** DATASET RECORDS follows **

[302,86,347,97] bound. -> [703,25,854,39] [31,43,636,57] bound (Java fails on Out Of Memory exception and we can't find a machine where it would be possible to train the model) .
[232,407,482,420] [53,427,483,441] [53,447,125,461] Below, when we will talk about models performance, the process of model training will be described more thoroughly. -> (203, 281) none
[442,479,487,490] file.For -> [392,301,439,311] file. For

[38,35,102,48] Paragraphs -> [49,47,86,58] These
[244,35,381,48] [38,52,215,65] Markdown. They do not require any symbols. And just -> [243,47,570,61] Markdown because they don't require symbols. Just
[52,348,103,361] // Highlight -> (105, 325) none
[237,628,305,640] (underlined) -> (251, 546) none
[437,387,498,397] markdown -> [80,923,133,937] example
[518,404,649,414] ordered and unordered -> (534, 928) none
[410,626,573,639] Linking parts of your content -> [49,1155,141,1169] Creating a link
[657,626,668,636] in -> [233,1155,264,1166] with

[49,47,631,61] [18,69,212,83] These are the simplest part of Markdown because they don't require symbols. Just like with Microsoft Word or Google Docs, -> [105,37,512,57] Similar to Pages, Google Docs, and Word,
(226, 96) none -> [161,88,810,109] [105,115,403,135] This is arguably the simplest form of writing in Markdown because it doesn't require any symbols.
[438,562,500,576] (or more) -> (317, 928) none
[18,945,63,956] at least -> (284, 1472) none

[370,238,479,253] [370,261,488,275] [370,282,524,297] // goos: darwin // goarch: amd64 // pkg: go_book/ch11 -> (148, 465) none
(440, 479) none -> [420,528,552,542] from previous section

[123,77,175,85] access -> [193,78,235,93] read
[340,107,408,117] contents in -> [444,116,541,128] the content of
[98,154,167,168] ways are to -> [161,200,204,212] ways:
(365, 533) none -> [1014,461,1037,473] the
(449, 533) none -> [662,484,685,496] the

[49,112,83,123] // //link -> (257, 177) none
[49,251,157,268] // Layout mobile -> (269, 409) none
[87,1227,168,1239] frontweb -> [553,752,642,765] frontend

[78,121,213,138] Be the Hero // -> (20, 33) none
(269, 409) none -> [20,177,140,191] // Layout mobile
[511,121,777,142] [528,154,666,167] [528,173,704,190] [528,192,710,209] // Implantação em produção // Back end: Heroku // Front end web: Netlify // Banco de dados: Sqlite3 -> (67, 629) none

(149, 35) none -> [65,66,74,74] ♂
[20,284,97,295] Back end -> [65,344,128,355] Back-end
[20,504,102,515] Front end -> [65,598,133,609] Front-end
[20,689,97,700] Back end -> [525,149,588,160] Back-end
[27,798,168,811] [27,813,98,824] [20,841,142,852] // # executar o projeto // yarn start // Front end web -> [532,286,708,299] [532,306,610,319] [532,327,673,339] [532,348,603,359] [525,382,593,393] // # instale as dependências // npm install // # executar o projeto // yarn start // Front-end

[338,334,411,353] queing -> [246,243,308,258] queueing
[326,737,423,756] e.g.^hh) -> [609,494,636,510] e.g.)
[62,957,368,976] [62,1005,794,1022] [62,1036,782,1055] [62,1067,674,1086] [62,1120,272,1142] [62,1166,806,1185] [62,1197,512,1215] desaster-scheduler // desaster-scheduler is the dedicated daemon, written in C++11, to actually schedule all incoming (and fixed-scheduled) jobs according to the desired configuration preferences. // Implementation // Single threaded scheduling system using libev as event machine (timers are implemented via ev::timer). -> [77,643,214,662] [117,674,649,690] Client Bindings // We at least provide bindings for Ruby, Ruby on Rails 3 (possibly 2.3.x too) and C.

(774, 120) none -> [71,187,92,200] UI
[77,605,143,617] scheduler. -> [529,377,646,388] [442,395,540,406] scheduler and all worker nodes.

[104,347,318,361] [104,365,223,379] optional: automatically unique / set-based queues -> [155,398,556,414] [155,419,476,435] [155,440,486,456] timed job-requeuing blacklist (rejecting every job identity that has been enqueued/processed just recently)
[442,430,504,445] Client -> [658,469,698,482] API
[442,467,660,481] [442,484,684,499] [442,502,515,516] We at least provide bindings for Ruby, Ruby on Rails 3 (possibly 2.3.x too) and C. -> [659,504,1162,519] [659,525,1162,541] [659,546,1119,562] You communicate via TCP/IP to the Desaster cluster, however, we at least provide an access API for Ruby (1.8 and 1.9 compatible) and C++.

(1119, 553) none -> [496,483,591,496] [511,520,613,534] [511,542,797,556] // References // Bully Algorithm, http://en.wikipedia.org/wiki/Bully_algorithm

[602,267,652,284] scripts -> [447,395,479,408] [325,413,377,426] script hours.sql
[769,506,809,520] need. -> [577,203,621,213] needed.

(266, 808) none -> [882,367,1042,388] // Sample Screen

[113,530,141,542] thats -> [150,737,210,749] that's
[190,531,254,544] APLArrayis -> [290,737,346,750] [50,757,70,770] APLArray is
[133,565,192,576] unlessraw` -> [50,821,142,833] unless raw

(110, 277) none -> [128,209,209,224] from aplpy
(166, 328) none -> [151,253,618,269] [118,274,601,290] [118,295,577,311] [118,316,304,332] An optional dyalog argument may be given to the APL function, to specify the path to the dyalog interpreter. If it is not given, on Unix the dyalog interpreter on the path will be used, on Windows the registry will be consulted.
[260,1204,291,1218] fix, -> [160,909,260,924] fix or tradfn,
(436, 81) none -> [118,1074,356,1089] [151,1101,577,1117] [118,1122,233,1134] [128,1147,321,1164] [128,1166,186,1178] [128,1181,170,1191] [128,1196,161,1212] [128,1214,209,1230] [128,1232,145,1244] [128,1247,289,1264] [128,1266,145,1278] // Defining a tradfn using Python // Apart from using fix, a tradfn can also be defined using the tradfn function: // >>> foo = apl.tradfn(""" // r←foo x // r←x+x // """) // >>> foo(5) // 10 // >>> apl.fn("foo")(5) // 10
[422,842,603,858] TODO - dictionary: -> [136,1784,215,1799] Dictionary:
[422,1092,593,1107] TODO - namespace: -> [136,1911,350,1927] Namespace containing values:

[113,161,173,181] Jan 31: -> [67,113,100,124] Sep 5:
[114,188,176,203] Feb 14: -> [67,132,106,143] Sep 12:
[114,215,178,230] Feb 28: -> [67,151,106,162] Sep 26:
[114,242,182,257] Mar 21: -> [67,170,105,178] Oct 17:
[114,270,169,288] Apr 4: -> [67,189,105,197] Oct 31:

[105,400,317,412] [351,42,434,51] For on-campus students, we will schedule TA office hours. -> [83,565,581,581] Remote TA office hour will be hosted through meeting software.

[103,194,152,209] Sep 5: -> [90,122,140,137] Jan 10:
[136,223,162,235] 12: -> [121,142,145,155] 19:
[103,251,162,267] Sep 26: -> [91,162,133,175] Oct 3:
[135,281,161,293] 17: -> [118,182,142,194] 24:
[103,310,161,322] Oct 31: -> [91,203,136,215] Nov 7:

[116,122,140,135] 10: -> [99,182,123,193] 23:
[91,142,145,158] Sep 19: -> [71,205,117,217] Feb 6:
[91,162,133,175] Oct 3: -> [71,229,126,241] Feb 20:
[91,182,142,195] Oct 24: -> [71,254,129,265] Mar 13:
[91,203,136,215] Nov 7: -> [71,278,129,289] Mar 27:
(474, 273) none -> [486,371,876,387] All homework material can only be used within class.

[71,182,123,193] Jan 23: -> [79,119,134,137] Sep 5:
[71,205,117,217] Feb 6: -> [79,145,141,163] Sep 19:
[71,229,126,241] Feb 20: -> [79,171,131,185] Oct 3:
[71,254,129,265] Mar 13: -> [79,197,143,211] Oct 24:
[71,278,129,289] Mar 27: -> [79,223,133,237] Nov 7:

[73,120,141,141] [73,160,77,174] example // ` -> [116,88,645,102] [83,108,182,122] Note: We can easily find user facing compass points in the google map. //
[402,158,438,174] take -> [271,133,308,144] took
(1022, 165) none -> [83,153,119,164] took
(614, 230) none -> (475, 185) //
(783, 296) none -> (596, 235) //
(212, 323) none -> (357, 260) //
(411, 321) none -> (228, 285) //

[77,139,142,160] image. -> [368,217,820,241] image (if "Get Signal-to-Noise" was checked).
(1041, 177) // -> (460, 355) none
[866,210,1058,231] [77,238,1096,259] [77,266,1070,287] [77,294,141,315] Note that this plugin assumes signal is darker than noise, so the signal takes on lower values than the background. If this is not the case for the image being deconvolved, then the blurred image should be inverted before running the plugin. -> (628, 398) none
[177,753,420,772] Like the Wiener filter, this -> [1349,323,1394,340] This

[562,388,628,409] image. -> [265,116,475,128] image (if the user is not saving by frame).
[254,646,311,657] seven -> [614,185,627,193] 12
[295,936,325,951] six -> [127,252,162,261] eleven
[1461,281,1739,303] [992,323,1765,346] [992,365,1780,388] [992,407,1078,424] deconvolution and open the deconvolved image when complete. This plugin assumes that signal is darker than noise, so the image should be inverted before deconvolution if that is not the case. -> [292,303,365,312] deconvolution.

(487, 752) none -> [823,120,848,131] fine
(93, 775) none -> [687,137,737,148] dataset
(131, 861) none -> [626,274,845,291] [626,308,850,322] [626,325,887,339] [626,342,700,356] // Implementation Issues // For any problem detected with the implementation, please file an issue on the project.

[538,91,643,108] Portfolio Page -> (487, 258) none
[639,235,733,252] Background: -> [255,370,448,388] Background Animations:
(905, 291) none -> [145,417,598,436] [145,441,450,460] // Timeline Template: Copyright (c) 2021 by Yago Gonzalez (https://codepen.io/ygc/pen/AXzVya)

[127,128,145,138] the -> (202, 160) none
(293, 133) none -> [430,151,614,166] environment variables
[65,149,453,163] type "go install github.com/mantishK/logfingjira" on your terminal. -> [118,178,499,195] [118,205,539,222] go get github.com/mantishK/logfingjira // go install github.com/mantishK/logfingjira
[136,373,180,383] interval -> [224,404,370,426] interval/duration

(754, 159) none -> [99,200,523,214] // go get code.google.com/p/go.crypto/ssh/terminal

** End of DATASET RECORDS **

● WHAT NEEDS TO BE DONE:
Copy exactly the stretch of data above from the line with "[190,531,254,544] APLArrayis ->" through the line with "(110, 277) none", and omit all other lines.

● RESULT OF THIS EXERCISE:
[190,531,254,544] APLArrayis -> [290,737,346,750] [50,757,70,770] APLArray is
[133,565,192,576] unlessraw` -> [50,821,142,833] unless raw

(110, 277) none -> [128,209,209,224] from aplpy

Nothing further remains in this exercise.